*** Data in this exercise ***

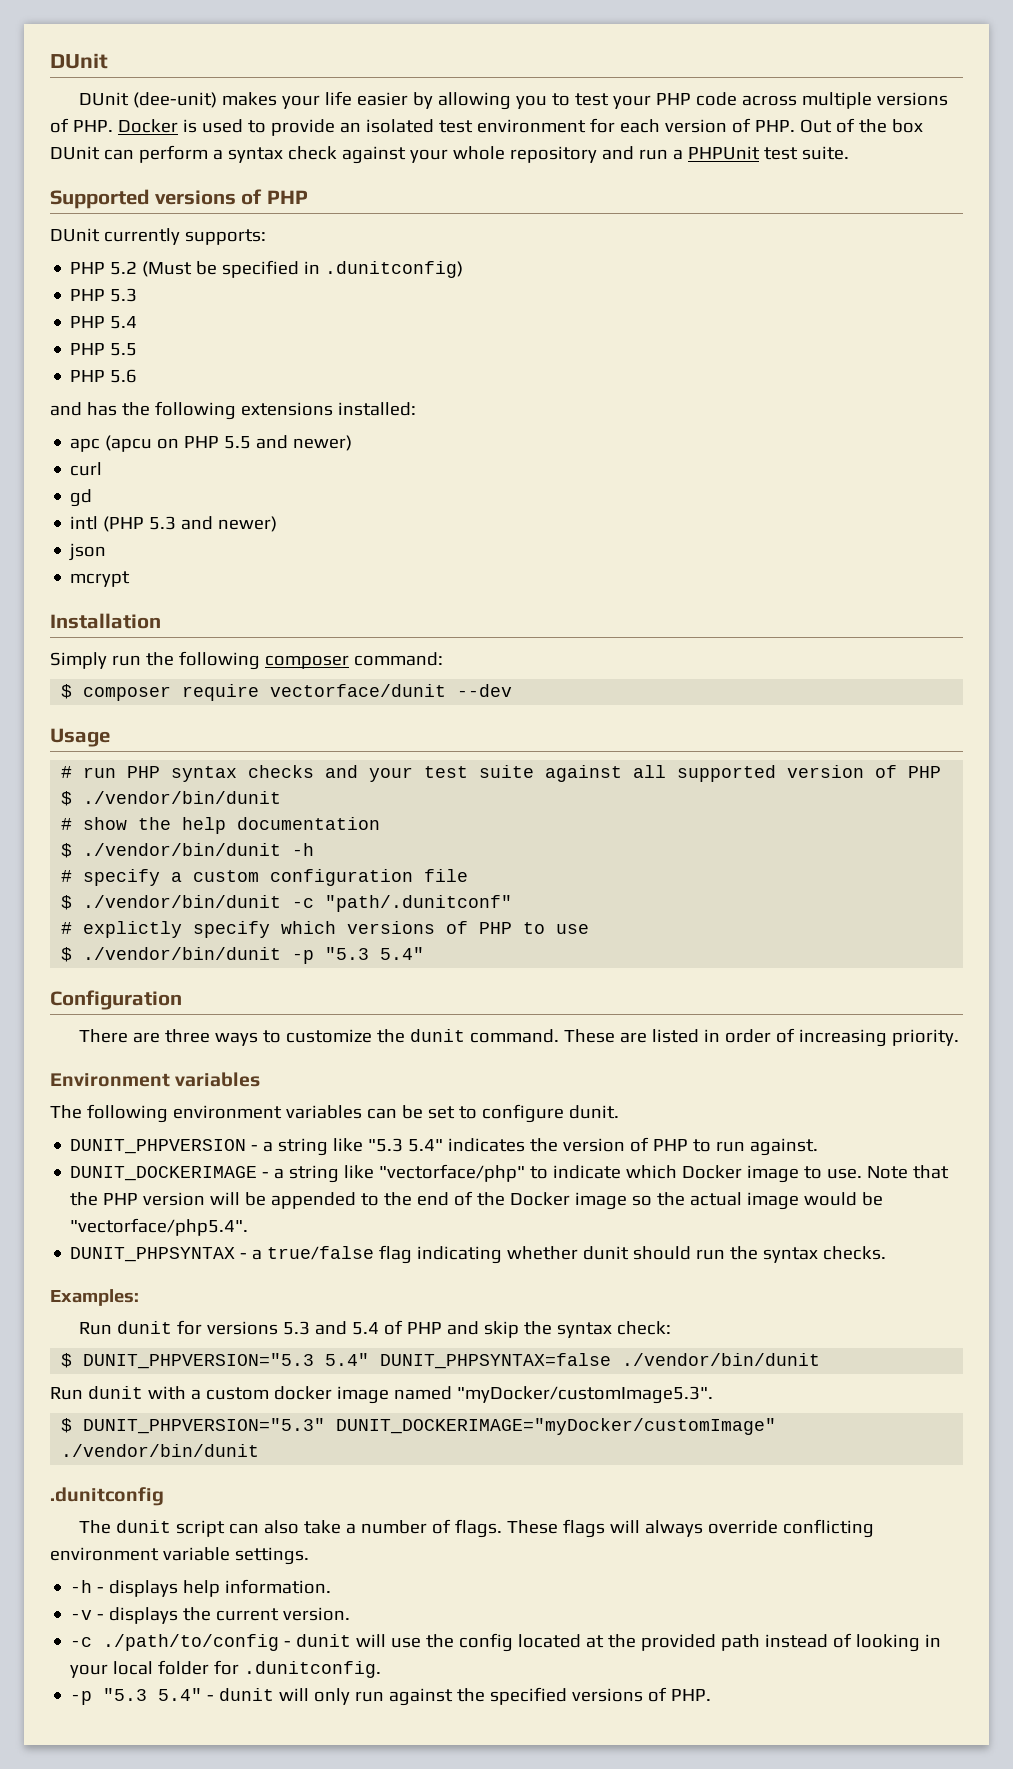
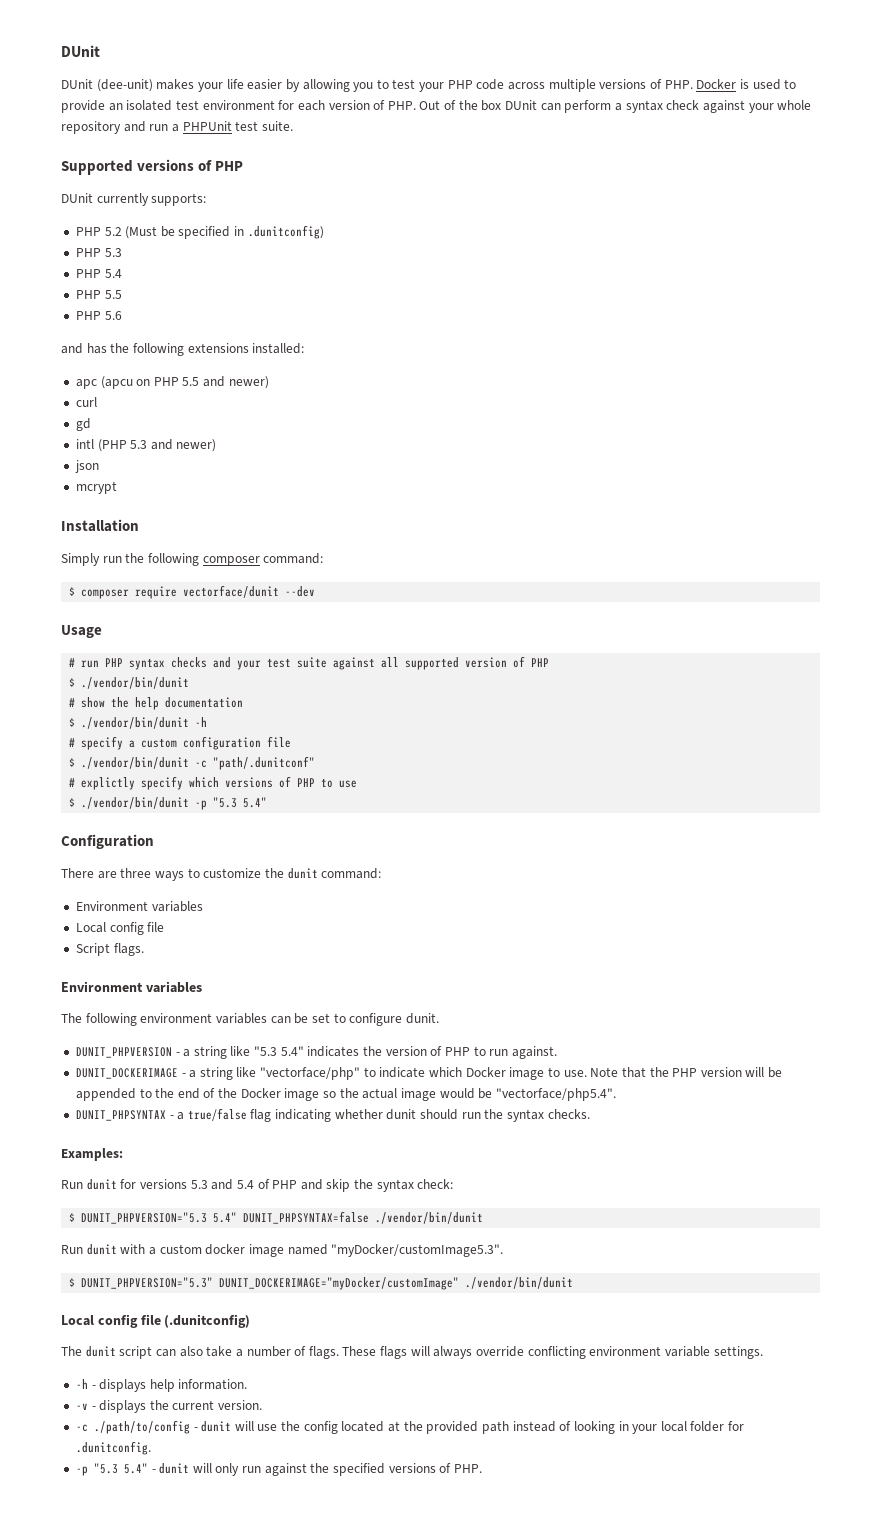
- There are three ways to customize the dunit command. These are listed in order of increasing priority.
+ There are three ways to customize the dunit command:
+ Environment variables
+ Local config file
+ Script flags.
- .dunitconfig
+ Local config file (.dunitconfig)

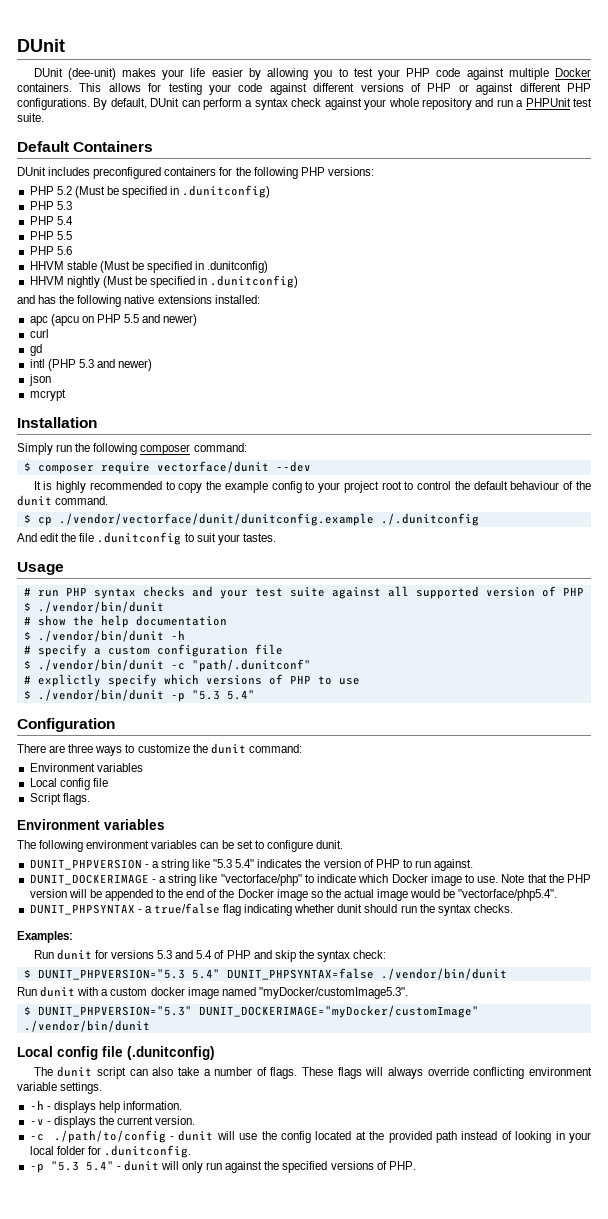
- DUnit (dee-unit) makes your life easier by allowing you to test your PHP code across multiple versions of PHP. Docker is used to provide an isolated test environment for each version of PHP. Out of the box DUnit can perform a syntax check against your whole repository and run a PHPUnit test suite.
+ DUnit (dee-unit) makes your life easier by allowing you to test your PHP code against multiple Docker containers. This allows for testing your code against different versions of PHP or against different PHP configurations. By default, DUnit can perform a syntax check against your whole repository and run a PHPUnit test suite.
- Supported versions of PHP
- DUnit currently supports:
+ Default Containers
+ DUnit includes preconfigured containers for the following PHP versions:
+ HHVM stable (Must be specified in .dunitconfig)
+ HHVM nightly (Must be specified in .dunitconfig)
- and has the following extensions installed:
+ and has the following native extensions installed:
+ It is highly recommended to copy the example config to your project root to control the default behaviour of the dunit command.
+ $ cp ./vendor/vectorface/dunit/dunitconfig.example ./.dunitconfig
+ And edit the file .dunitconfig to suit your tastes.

*** End of Data in this exercise ***

What you have to do ->
Scan the records for the string "dunitconfig" and report each line where it occurs.

Response ->
- .dunitconfig
+ Local config file (.dunitconfig)
+ HHVM stable (Must be specified in .dunitconfig)
+ HHVM nightly (Must be specified in .dunitconfig)
+ $ cp ./vendor/vectorface/dunit/dunitconfig.example ./.dunitconfig
+ And edit the file .dunitconfig to suit your tastes.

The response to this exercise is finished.